Emilio Lussu was an Italian soldier, politician, antifascist and a writer.
Biography
The soldier
Lussu was born in Armungia, province of Cagliari and graduated with a degree in law in 1914. Lussu married Joyce Salvadori, a notable poet, and member of the noble Paleotti family of the Marche, who were counts of Fermo. Prior to the entry of Italy into World War I, Lussu joined the army and was involved in several skirmishes. As a complementary officer of the Sassari Infantry Brigade in 1916 he was stationed on the Asiago Plateau. The brigade had arrived on the plateau in May 1916 to help in the Italian effort to stop the Austrian Spring offensive. In the month of June 1916 the brigade conquered Monte Fior, Monte Castelgomberto, Monte Spil, Monte Miela and Monte Zebio.
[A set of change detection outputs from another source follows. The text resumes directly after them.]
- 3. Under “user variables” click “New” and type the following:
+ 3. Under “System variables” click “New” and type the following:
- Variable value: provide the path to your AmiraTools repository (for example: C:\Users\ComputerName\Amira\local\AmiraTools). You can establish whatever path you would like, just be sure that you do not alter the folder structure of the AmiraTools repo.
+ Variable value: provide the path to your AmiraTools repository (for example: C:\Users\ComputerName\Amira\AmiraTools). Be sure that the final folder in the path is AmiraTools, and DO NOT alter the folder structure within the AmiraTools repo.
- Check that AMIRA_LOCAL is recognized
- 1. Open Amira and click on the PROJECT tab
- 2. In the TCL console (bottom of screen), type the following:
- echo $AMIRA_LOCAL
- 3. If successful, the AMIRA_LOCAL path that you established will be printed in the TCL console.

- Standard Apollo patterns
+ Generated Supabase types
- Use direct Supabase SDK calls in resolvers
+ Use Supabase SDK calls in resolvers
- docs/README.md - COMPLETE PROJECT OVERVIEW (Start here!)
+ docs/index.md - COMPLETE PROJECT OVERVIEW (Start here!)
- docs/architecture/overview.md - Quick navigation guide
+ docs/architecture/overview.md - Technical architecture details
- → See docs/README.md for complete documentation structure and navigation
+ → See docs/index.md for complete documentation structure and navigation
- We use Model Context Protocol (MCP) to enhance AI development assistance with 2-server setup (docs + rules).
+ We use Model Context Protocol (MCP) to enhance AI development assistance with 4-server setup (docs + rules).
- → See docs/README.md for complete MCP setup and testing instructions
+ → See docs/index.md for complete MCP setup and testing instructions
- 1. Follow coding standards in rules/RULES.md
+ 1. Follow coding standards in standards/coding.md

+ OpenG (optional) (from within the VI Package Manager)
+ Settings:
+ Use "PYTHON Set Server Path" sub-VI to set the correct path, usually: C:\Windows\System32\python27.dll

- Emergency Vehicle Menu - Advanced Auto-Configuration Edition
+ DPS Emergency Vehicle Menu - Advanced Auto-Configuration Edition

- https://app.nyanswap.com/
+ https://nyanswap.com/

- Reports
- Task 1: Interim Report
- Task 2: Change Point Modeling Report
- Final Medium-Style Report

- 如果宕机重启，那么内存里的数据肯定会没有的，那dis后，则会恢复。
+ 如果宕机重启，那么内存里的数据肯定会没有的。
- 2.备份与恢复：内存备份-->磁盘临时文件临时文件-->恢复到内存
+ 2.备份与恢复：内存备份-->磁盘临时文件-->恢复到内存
After the war Lussu wrote the book A Year on the High Plateau about his experiences of trench warfare on the Plateau. The 1970 movieMany Wars Ago by Francesco Rosi is taken from this book.
Politics and exile
After the war Lussu, together with Camillo Bellieni, founded the Partidu Sardu-Partito Sardo d'Azione, that blended social-democratic ideas and Sardinian nationalism. The party took a formal position in 1921, opposing the increasing power of the Fascist movement. Lussu was elected to the Italian parliament in 1921 and, in 1924 was among the Aventine secessionists who withdrew from the Italian Parliament after the murder of Giacomo Matteotti. Lussu's anti-Fascist position was, at the time, one of the most radical in Italy. Lussu was physically attacked and injured by unknown aggressors several times. In 1926, during one of these attacks, Lussu shot one of the squadristi, in self-defense. He was arrested and tried; and was acquitted. However, he was re-tried by an administrative Fascist commission and sentenced to 5 years of confinement on the island of Lipari, near Sicily. In 1929 Lussu escaped from his confinement and reached Paris. There, together with Gaetano Salvemini and Carlo Rosselli he formed Giustizia e Libertà, an anti-Fascist movement that proposed revolutionary methods to upset the Italian Fascist Regime. While in exile came to be known as "Mister Mills". In 1938 Lussu's novel Un anno sull'altipiano, was published in Paris. This thinly fictional account tells of the lives of soldiers during World War I and the trench warfare they encountered. Un anno sull'altipiano underlines, with chill rationalism, how the irrationalities of warfare affected the common man. Gifted with a keen sense of observation and sharp logic, Lussu demonstrates how distant the real life of soldiers is from everyday activities. In a notable passage, he describes the silent terror in the moments preceding an attack, as he is forced to abandon the "safe" protective trench for an external unknown, risky, undefined world: “All the machine-guns are waiting for us”.
Return to Italy
Lussu took part in the civil war in Spain. Between 1941 and 1942 he was the protagonist of the most important "episode" of the collaboration between British Special Operations Executive and Italian antifascism in exile. He tried to get the clearance for an antifascist uprising in Sardinia, which the SOE supported at some stage but did not receive approval from the Foreign Office. He returned to Italy after the armistice of 1943 when joined the Resistenza and became the secretary of Partito d'Azione for southern Italy. He became the leader of the left wing of Partito d'Azione and later joined forces with the Italian Socialist Party. After World War II he served as a Minister of Aid in the government of Ferruccio Parri and later as a minor minister in Alcide De Gasperi's government. In 1964 he separated from the Socialist Party creating the Italian Socialist Party of Proletarian Unity. Ideological differences with the political line of Partito d'Azione deepened and Lussu left Sardinia. Emilio Lussu died in Rome in 1975.
Works
Many political meanings have been drawn from Lussu's works, but his works are perhaps more important at a personal level. Morally and philosophically, Lussu's books reflect his need to repent, having been previously an interventista and a revolutionary ; his works soberly describe what war, in its cruellest moments, was like for him. The alteration of Lussu's opinion of war is quite apparent in the range of his works: first an interventista, then the author of a manual for revolution, soon afterwards the author of a pacifist book, then again a revolutionary and a volunteer in the Spanish civil war. Anyway, A Year on the High Plateau combines well the repulse of the war with the bravery of the fighter. Lussu's consistency has been questioned and politics often invades evaluations of his works.